Reacting to Solana’s statement, Horn said blockchains should never stall if designed well and that a look at Solana’s purported transactions per second illuminates the key flaws in Solana's blockchain.
“A great portion of Solana transactions is not the user or smart contract transactions that networks like Ethereum (15 TPS) and Telos (10,000 TPS) process but instead include Solana’s thousands of critical consensus messages required by the chain. These processes are typically handled separately from on-chain transactions via a distinct communications channel--for good reason. This differing design results in seemingly amazing scalability claims, which are entirely misleading. It's this design that forms a large part of why the Solana chain was locked up for over 12 hrs,” Horn said.

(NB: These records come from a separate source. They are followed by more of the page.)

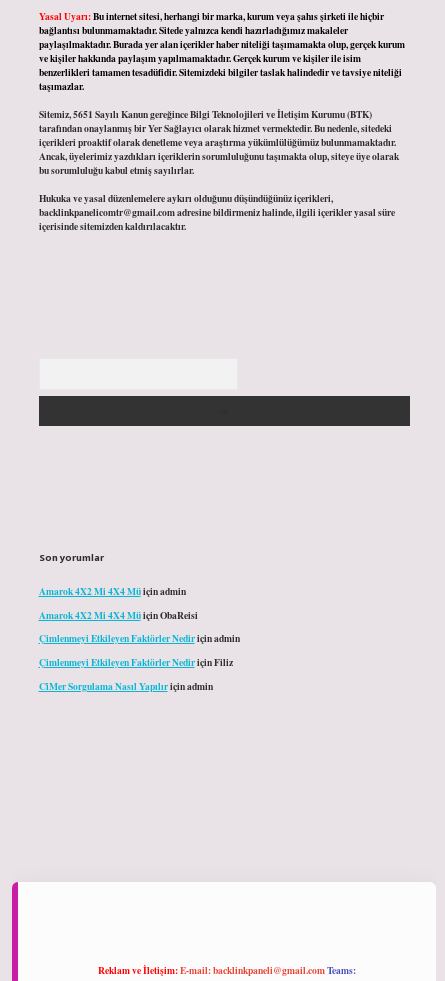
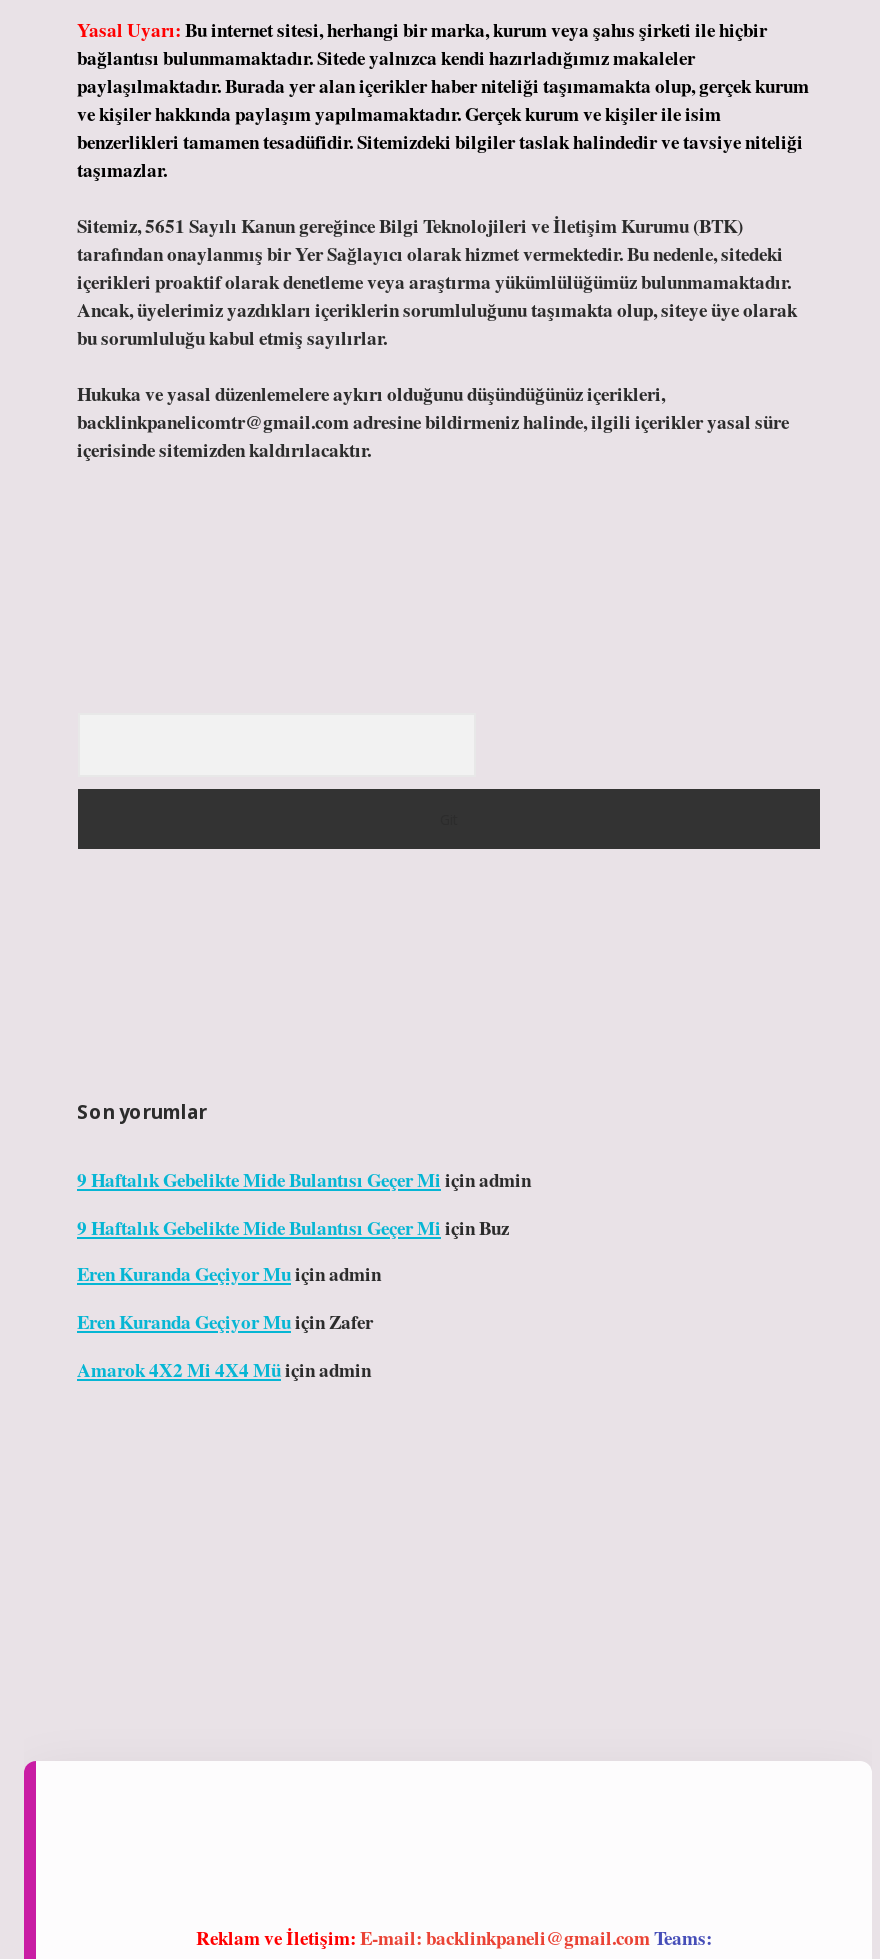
none -> [77,1165,531,1335] 9 Haftalık Gebelikte Mide Bulantısı Geçer Mi içinadmin | 9 Haftalık Gebelikte Mide Bulantısı Geçer Mi içinBuz | Eren Kuranda Geçiyor Mu içinadmin | Eren Kuranda Geçiyor Mu için Zafer
moved [38,584,186,598] -> [77,1354,371,1382]: Amarok 4X2 Mi 4X4 Mü içinadmin
[38,608,240,692] Amarok 4X2 Mi 4X4 Mü içinObaReisi | Çimlenmeyi Etkileyen Faktörler Nediriçinadmin | Çimlenmeyi Etkileyen Faktörler NediriçinFiliz | Ci̇Mer Sorgulama Nasıl Yapılıriçinadmin -> none

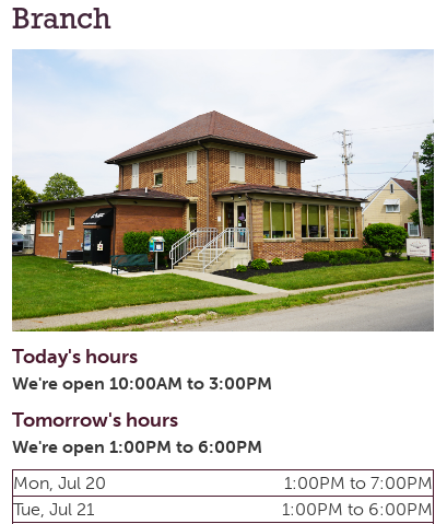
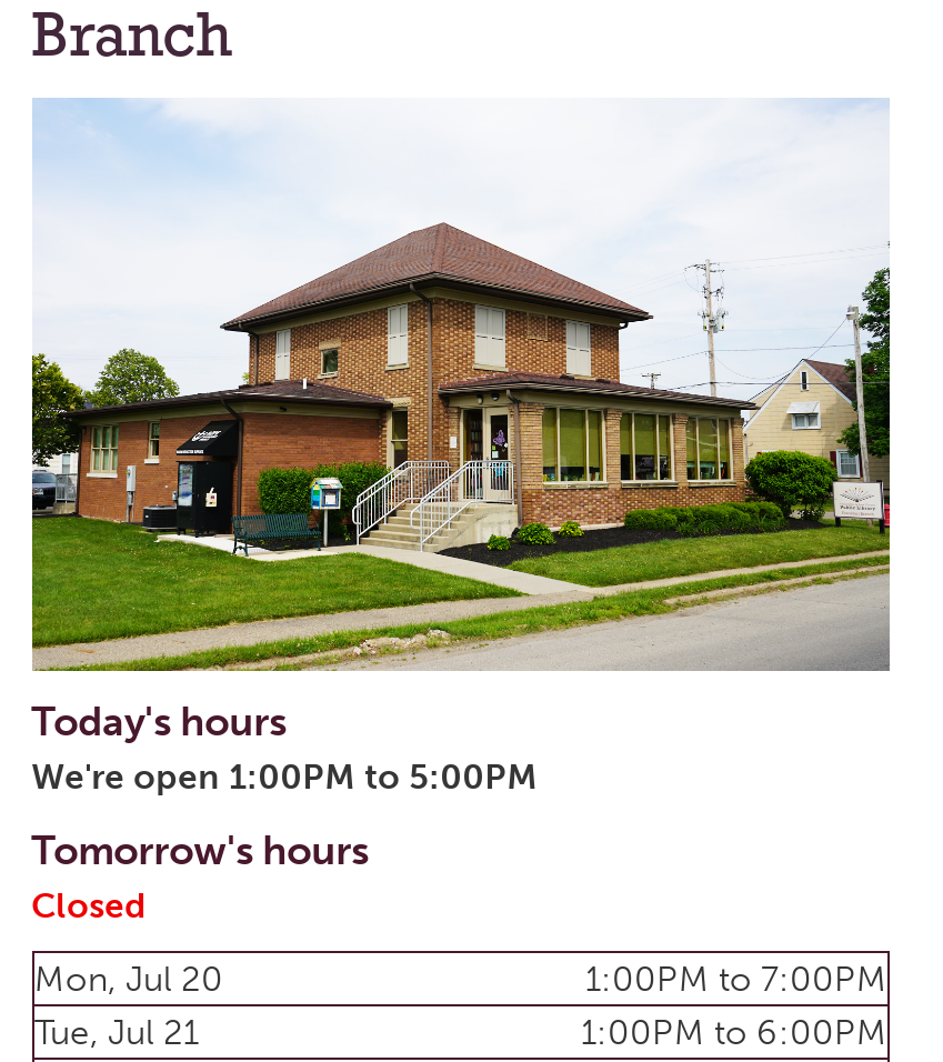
[12,373,272,394] We're open 10:00AM to 3:00PM -> [31,756,538,798] We're open 1:00PM to 5:00PM
[12,437,262,457] We're open 1:00PM to 6:00PM -> [31,885,147,927] Closed

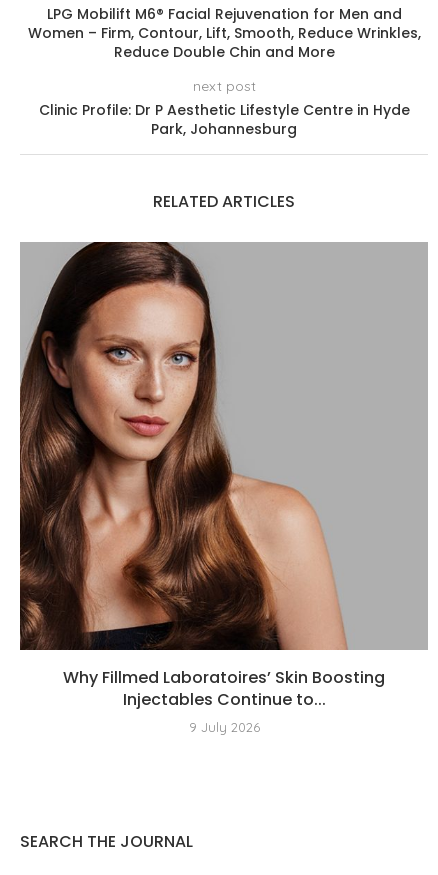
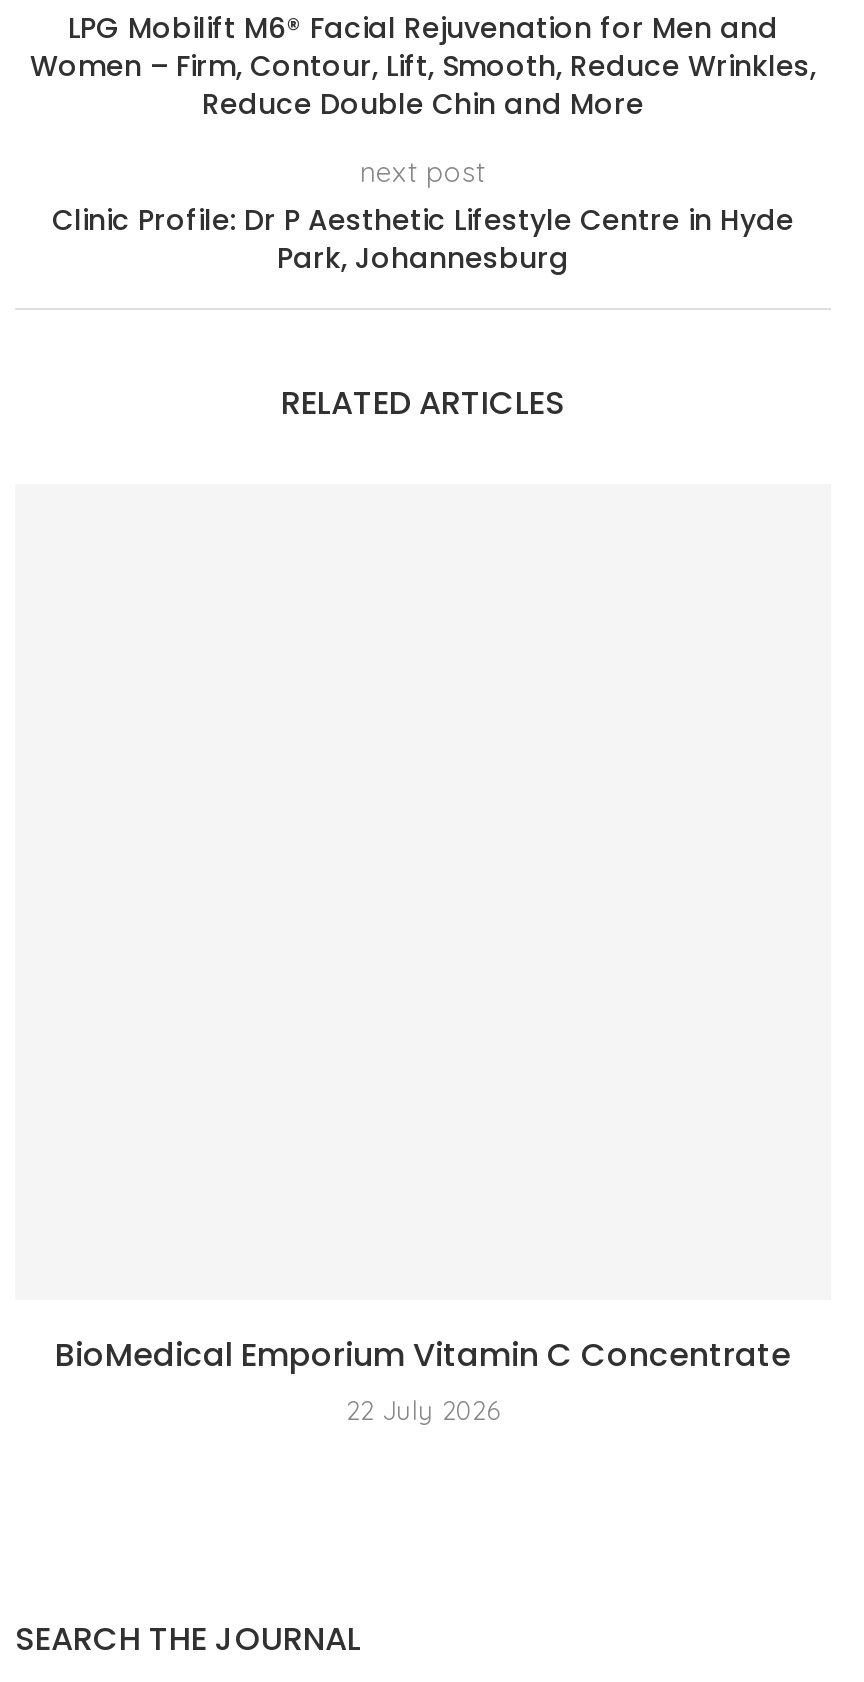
[19,241,428,651] [image] -> none
[63,666,385,734] Why Fillmed Laboratoires’ Skin Boosting | Injectables Continue to... | 9 July 2026 -> [55,1331,791,1425] BioMedical Emporium Vitamin C Concentrate | 22 July 2026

He added that mixing critical consensus messaging with regular transactions not only results in inflated TPS numbers but more critically exposes a large surface area of attacks on the blockchain.
“Also, the chain's lack of prioritization capabilities means when the Solana transaction queue becomes flooded, critical consensus message processing is displaced causing a lack of syncing between nodes and eventually the forking that resulted in a stalled network. The best avoidance of this and other potential issues would be not to have these transactions mixed together. Nonetheless, prioritization of transactions was a factor yesterday that could have helped avoid Solana stalling from this specific exploit,” Horn said.
Horn further said that the Solana fee model appears to be “immature in design” making it possible for someone to affordably flood the chain with too many transactions and blocking the critical consensus messaging from occurring in time. “Again, separation of concerns is the most secure way to avoid this but allowing so many transactions to pass through without significant cost was a huge contributor,” he said.